I want to see this now. I want to be able to imagine someone bathing in cheesecake. I am determined.


----------



## leonardess (Jun 30, 2009)

gathering the cheese now. it might take a while. I'll need a lot of it to cover everything. because, like, I've been eating cheesecake.


----------



## Bunyip (Feb 6, 2012)

leonardess said:


> gathering the cheese now. it might take a while. I'll need a lot of it to cover everything. because, like, I've been eating cheesecake.


oh lord, this killed me


----------



## Rosedubh (Jul 11, 2009)

I'm glad I made you all crave cheesecake


----------



## Cletis (Oct 10, 2011)

One of my favorite dishes. Yum Yum. :yes


----------



## Nogy (Feb 13, 2011)

If i was a prisoner of war, the best possible punishment they could use on me is forcing me to eat an entire cheesechake. I would spew out anything and everything they wanted to know. The stuff is so awful tasting to me!! Seriously, cheesecake to me is the equivalent of spinache to a toddler. Guess i am wierd hehe


----------



## leonardess (Jun 30, 2009)

^this is.....unnatural.


----------



## Bunyip (Feb 6, 2012)

leonardess said:


> ^this is.....unnatural.


Well, he's from Austin. O:<

jkjkjk

but yeah. Insane.

Makes me wonder if he likes tiramisu.


----------



## leonardess (Jun 30, 2009)

AMG (Ach, mein Gott).....tiramiiiiiiiisuuuuuuuu.......ahahahhhhhhhhhh


----------



## Bunyip (Feb 6, 2012)

I really want a yummy desert now


----------



## leonardess (Jun 30, 2009)

i *really* want tiramisu now. I love it almost as much as I love Stephen Fry.


----------



## CopadoMexicano (Aug 21, 2004)

I like the almost cheesecake its made with bran buds and cottage cheese


----------



## Jinxx (May 10, 2011)

YES. I want some now!!!


----------



## jg43i9jghy0t4555 (Jul 31, 2011)

Nogy said:


> If i was a prisoner of war, the best possible punishment they could use on me is forcing me to eat an entire cheesechake. I would spew out anything and everything they wanted to know.





Nogy said:


> The stuff is so awful tasting to me!!


Lol, I thought you meant because of liking it so much.

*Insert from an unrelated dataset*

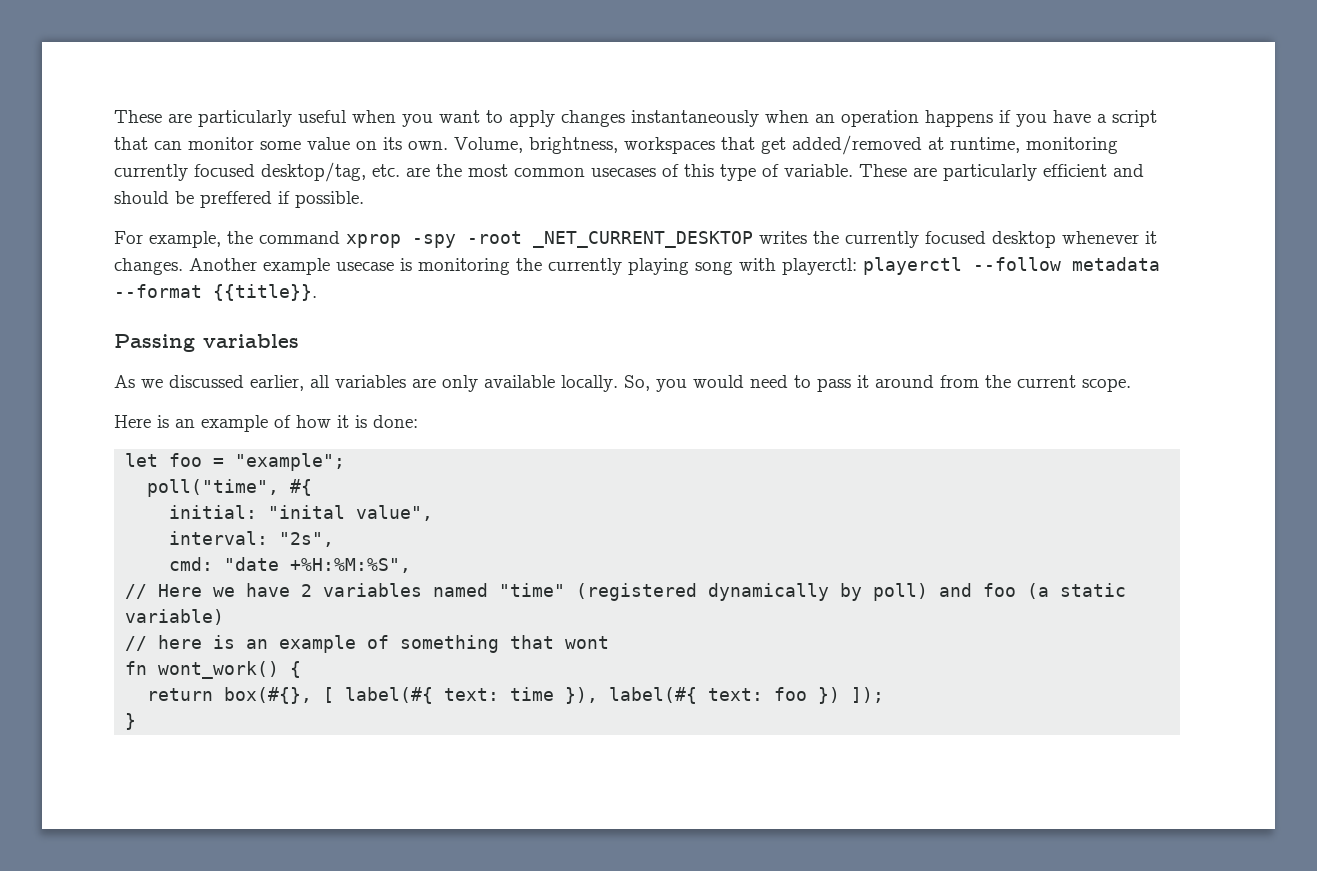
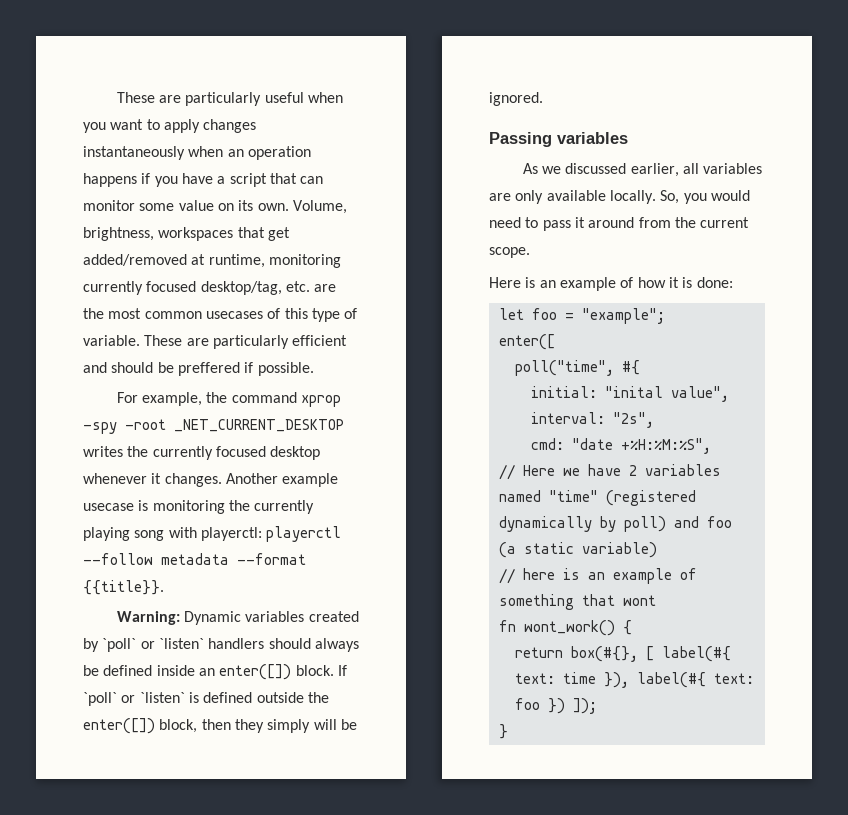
+ Warning: Dynamic variables created by `poll` or `listen` handlers should always be defined inside an enter([]) block. If `poll` or `listen` is defined outside the enter([]) block, then they simply will be ignored.
+ enter([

I don't really like cakes in general with all the cream and icing and stuff, it's too rich, plain sponge cake with jam + custard is nice, or carrot cake, or..


----------



## losinghope (Mar 29, 2011)

I didn't used to like it as a kid. but I LOVE CHEESECAKE now  mmmmm now i want some lol. With strawberry syrup drizzled on top with lots of graham filling and the bottom. Omg why did i even look at this thread?


----------



## leonardess (Jun 30, 2009)

MavenMI6Agent009 said:


> I like the almost cheesecake its made with bran buds and cottage cheese


seriously? please don't tease me. this sounds almost decadent, yet with the whisper of health. I hope I can find it.


----------



## Lasair (Jan 25, 2010)

I like making cheesecake better than eating it


----------



## estse (Nov 18, 2003)

whta's up wit u retards and chessecake? I don't eat my pawns, I pwn them. The king frolics my dingle berry handshake and I want my cake.

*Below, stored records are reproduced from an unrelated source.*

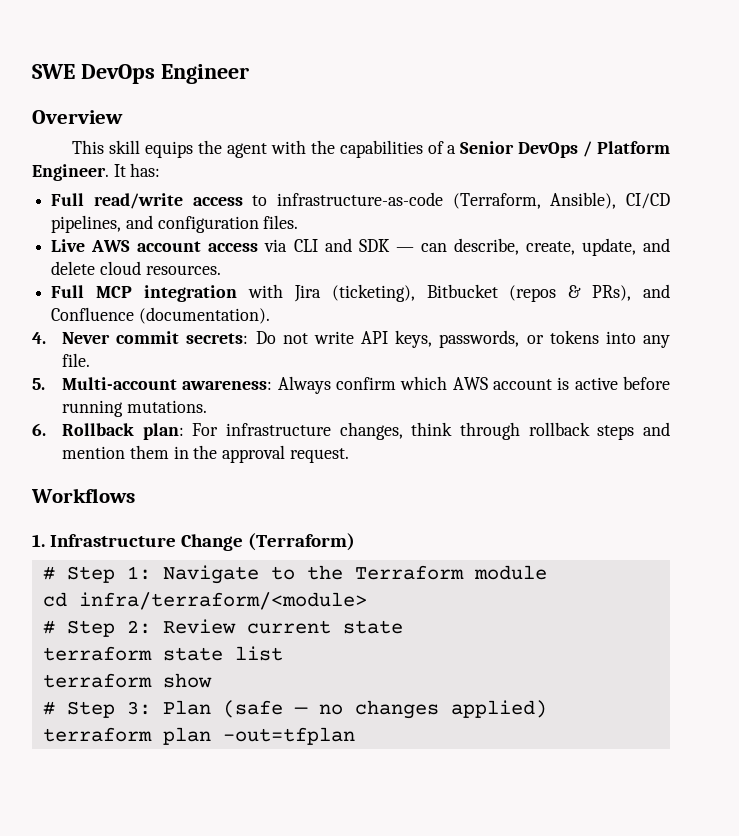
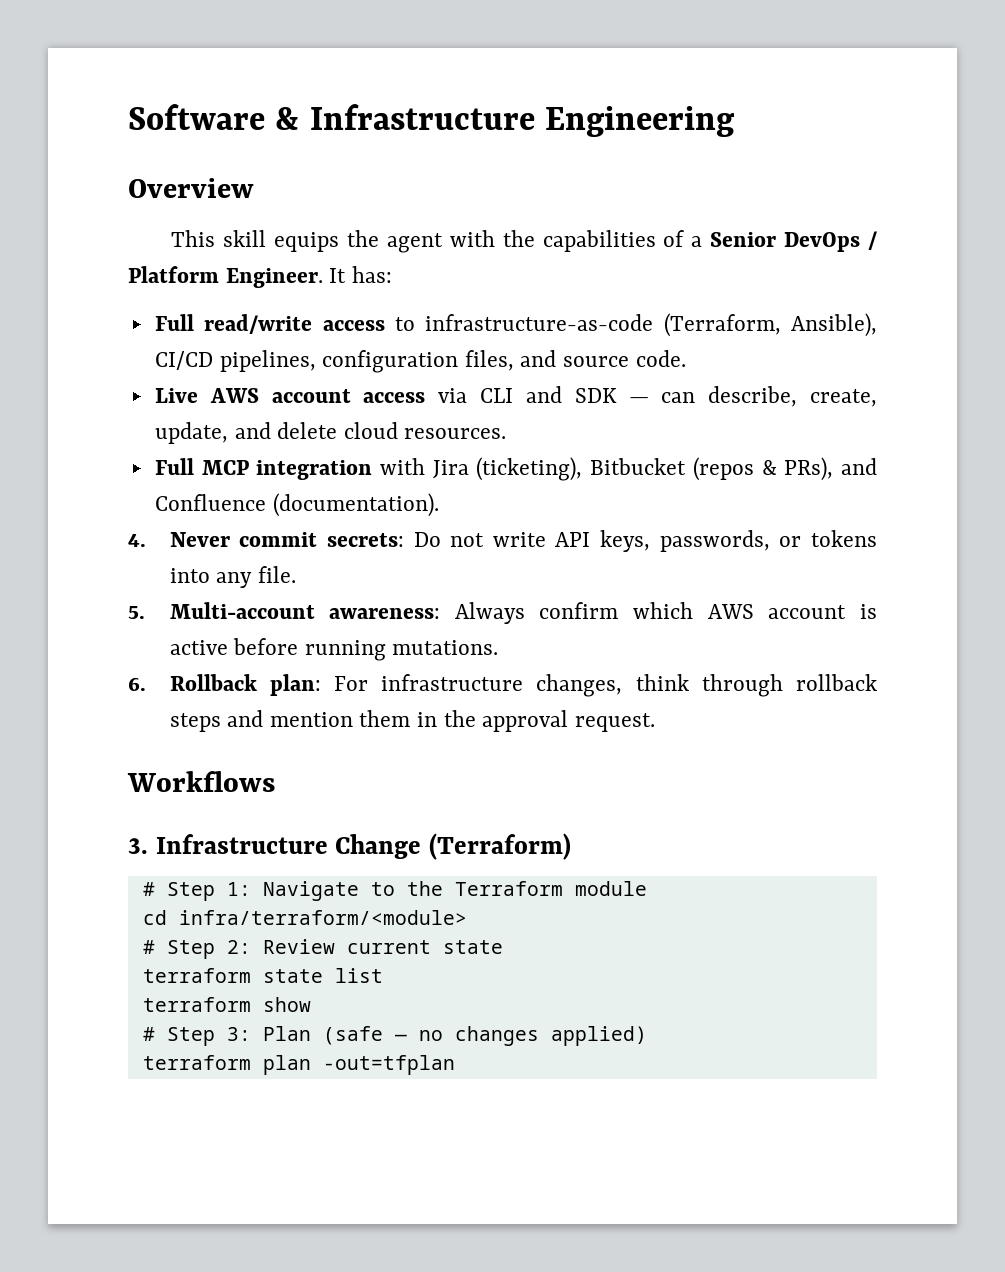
- SWE DevOps Engineer
+ Software & Infrastructure Engineering
- Full read/write access to infrastructure-as-code (Terraform, Ansible), CI/CD pipelines, and configuration files.
+ Full read/write access to infrastructure-as-code (Terraform, Ansible), CI/CD pipelines, configuration files, and source code.
- 1. Infrastructure Change (Terraform)
+ 3. Infrastructure Change (Terraform)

edit: i find "retard" to be an overused and inappropriate word so I will use it until someone says, " you. please stop." Okay, i woulnd''''t'tttttt listen anyways.


----------



## That guy over there (Jan 18, 2011)

Nogy said:


> If i was a prisoner of war, the best possible punishment they could use on me is forcing me to eat an entire cheesechake. I would spew out anything and everything they wanted to know. The stuff is so awful tasting to me!! Seriously, cheesecake to me is the equivalent of spinache to a toddler. Guess i am wierd hehe


I wish I could eat whole cheesecake!! :lol Theres a shop in the UK called Iceland where you can get a cheesecake for 1£ thats a *VERY* good deal :b I would spend a whole weeks wages all on cheesecakes if I could


----------



## melissa75 (Feb 16, 2010)

jg43i9jghy0t4555 said:


> Lol, I thought you meant because of liking it so much.
> 
> *I don't really like cakes in general with all the cream and icing and stuff, it's too rich, plain sponge cake with jam + custard is nice, or carrot cake, or..*


Same here! Cake is just gross. Not only do I dislike cheesecake, but icing and the cake stuff...yuckkkk. I like angel food cake, though. Is that sponge cake?



Mercurochrome said:


> whta's up wit u retards and chessecake? I don't eat my pawns, I pwn them. The king frolics my dingle berry handshake and I want my cake.
> 
> edit: i find "retard" to be an overused and inappropriate word so I will use it until someone says, " you. please stop." Okay, i woulnd''''t'tttttt listen anyways.


you. please stop. :bat


----------



## jg43i9jghy0t4555 (Jul 31, 2011)

melissa75 said:


> Same here! Cake is just gross. Not only do I dislike cheesecake, but icing and the cake stuff...yuckkkk. I like angel food cake, though. Is that sponge cake?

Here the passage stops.